Problem details -
From the first entry to the last, copy each one exactly.

(Source records)
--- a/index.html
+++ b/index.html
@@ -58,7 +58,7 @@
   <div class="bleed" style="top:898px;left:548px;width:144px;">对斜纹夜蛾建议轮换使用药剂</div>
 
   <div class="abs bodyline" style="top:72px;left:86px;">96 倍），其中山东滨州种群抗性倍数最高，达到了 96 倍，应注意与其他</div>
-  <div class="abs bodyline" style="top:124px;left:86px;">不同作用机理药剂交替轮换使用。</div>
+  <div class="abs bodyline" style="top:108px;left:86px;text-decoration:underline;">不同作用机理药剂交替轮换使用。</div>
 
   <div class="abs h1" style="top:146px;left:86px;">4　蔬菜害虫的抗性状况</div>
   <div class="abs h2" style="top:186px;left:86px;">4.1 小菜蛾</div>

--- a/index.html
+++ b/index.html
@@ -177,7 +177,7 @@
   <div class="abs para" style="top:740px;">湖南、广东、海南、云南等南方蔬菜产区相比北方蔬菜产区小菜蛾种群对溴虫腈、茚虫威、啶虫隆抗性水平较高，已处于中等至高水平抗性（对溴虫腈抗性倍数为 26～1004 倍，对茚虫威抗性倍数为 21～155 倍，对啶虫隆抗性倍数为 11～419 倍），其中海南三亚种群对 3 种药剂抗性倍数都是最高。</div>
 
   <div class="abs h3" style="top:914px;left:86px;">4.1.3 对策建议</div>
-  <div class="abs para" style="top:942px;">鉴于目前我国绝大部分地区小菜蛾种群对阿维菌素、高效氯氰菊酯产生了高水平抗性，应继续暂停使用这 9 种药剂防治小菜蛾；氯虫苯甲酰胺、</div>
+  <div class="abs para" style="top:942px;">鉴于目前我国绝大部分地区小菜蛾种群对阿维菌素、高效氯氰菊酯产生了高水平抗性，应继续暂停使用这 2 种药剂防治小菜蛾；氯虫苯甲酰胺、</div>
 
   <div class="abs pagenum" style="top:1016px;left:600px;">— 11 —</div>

Exercise answer -
--- a/index.html
+++ b/index.html
@@ -58,7 +58,7 @@
   <div class="bleed" style="top:898px;left:548px;width:144px;">对斜纹夜蛾建议轮换使用药剂</div>
 
   <div class="abs bodyline" style="top:72px;left:86px;">96 倍），其中山东滨州种群抗性倍数最高，达到了 96 倍，应注意与其他</div>
-  <div class="abs bodyline" style="top:124px;left:86px;">不同作用机理药剂交替轮换使用。</div>
+  <div class="abs bodyline" style="top:108px;left:86px;text-decoration:underline;">不同作用机理药剂交替轮换使用。</div>
 
   <div class="abs h1" style="top:146px;left:86px;">4　蔬菜害虫的抗性状况</div>
   <div class="abs h2" style="top:186px;left:86px;">4.1 小菜蛾</div>

--- a/index.html
+++ b/index.html
@@ -177,7 +177,7 @@
   <div class="abs para" style="top:740px;">湖南、广东、海南、云南等南方蔬菜产区相比北方蔬菜产区小菜蛾种群对溴虫腈、茚虫威、啶虫隆抗性水平较高，已处于中等至高水平抗性（对溴虫腈抗性倍数为 26～1004 倍，对茚虫威抗性倍数为 21～155 倍，对啶虫隆抗性倍数为 11～419 倍），其中海南三亚种群对 3 种药剂抗性倍数都是最高。</div>
 
   <div class="abs h3" style="top:914px;left:86px;">4.1.3 对策建议</div>
-  <div class="abs para" style="top:942px;">鉴于目前我国绝大部分地区小菜蛾种群对阿维菌素、高效氯氰菊酯产生了高水平抗性，应继续暂停使用这 9 种药剂防治小菜蛾；氯虫苯甲酰胺、</div>
+  <div class="abs para" style="top:942px;">鉴于目前我国绝大部分地区小菜蛾种群对阿维菌素、高效氯氰菊酯产生了高水平抗性，应继续暂停使用这 2 种药剂防治小菜蛾；氯虫苯甲酰胺、</div>
 
   <div class="abs pagenum" style="top:1016px;left:600px;">— 11 —</div>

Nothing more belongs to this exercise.